O envolvimento implica uma dinâmica transacional (Sameroff, 2009, cit. por Reeve, 2013) e uma dinâmica dialética (Reeve, Deci, & Ryan, cit. por Reeve, 2013). A primeira refere-se aos resultados das interações entre professores (instrução) e alunos (envolvimento). Não é uma função do aluno, ou seja, não é indiciadora de envolvimento agenciativo. Por sua vez, a dinâmica dialética inclui nesses resultados a contribuição ativa do aluno através da apresentação de questões e tomada de iniciativa na comunicação, potenciando mudanças e transformações nos processos instrucionais. Estas mudanças iniciadas pelo aluno contribuem igualmente para alterações no seu envolvimento. O envolvimento agenciativo envolve, nessa medida, tanto a contribuição ativa do aluno no processo de aprendizagem como as transações dialéticas despoletadas por essa contribuição. Trata-se de uma dinâmica que, gerada pelo aluno, influencia e alimenta igualmente os seus processos motivacionais e, por acréscimo, o seu envolvimento (Reeve, 2013).

Contrariamente a um modelo linear, de acordo com o qual, os estímulos do contexto de aprendizagem despoletam estados de envolvimento, deles resultando níveis de aprendizagem proporcionais ao investimento feito, a introdução da dimensão agenciativa reflete a ideia fundamental de que os alunos não se limitam a reagir (com maior ou menor persistência, maior ou menor prazer, maior ou menor pensamento estratégico) às tarefas de aprendizagem. O que a dimensão agenciativa acrescenta à conceptualização e operacionalização do EAE, é a noção de que os alunos são agentes ativos que determinam a liberdade do seu agir e que, por isso, podem contribuir para o aumento da sua motivação (autonomia, autoeficácia) e para uma aprendizagem significativa (e.g. internalização, compreensão conceptual) (Reeve, 2013).

A somar à importância deste aspeto do envolvimento para a consubstanciação da multidimensionalidade do EAE, observa-se a existência de investigações que, embora não avaliem especificamente a dimensão em foco, confirmam a sua pertinência. Num estudo conduzido por Wylie e Hodgen (2012), concluiu-se que os alunos contribuem para a modelação das suas aprendizagens e das oportunidades de aprendizagem através do esforço que nelas empreendem e das respostas que obtêm dos outros (e.g. professores). Apesar deste estudo não operacionalizar a dimensão agenciativa do envolvimento, os resultados apresentados apontam para o papel ativo do aluno na construção de uma dinâmica dialética do envolvimento.

Reeve (2012) verificou também que apenas a dimensão agenciativa permitiu explicar algumas das variações na motivação, no desenvolvimento de competências e no desempenho académico (Reeve & Cheon, 2011; Reeve & Tseng; Reeve, Lee, Kim, & Ahn, 2011, cit. por Reeve, 2012; Reeve, 2013).

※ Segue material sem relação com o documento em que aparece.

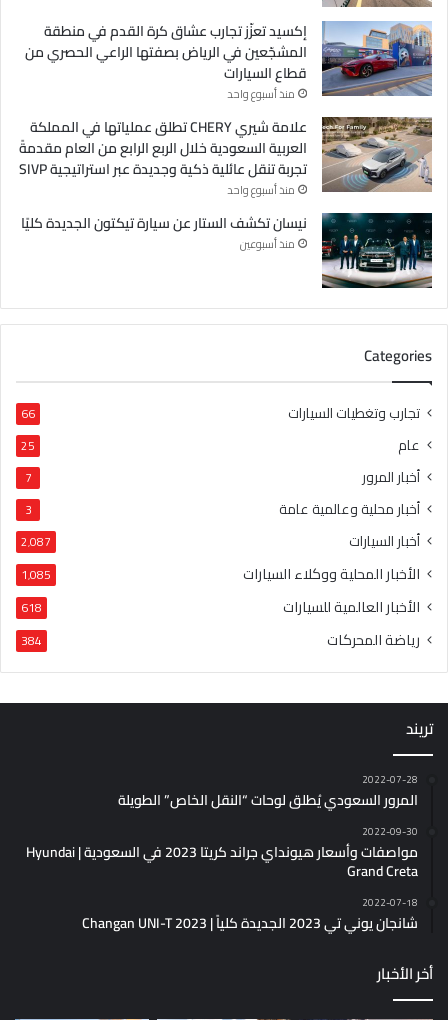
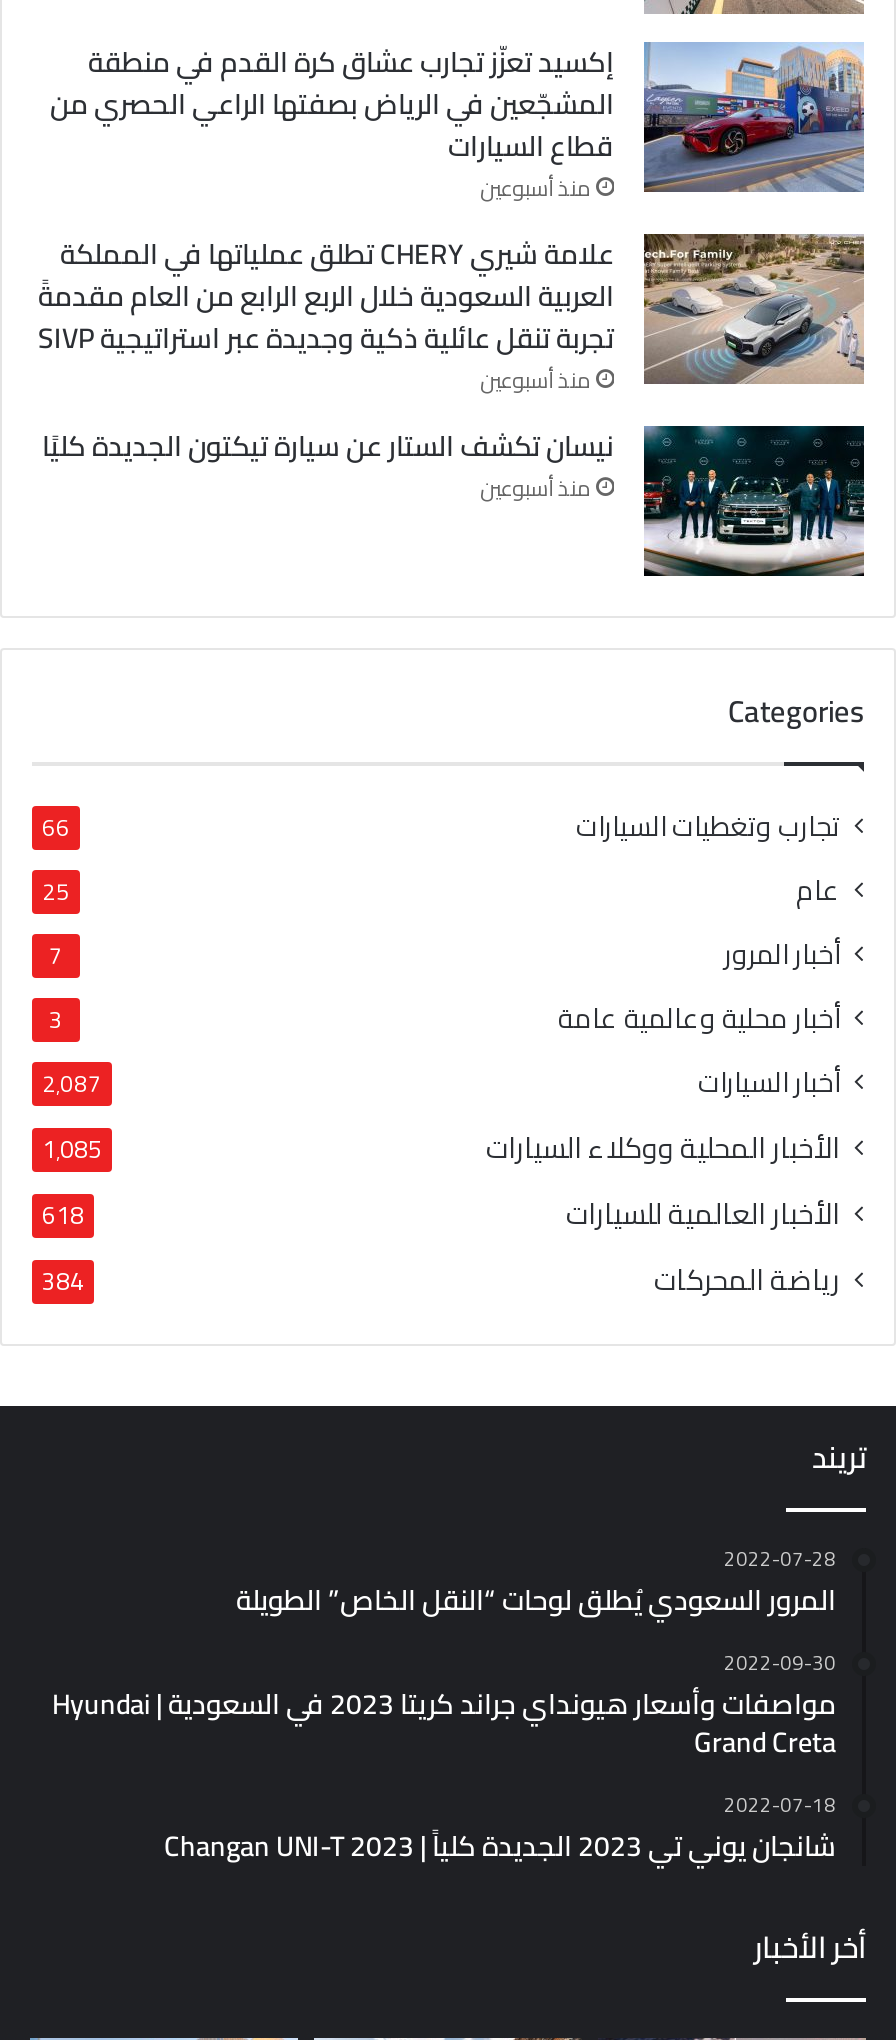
[227,84,295,104] منذ أسبوع واحد -> [480,169,590,209] منذ أسبوعين
[227,180,295,200] منذ أسبوع واحد -> [480,361,590,401] منذ أسبوعين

O reconhecimento de que os alunos podem de forma proativa, intencional e construtiva, contribuir para contexto de aprendizagem (pela apresentação de novos estímulos, personalização e enriquecimento das aulas, ou modificação e adaptação das mesmas no sentido de construção de oportunidades), possibilita a perceção de uma dinâmica diferente do EAE, reposicionando o olhar sobre o papel do aluno na construção do seu processo de envolvimento e de aprendizagem.

No presente estudo, o envolvimento agenciativo refere-se à conceptualização do aluno visto como agente da ação, materializando-se nos seguintes indicadores: iniciativas dos alunos; diálogos iniciados pelo aluno com o professor; questões levantadas e sugestões feitas ao professor; intervenções nas aulas (Reeve, 2012; Reeve, 2013; Reeve & Tseng, 2011; Veiga, 2013).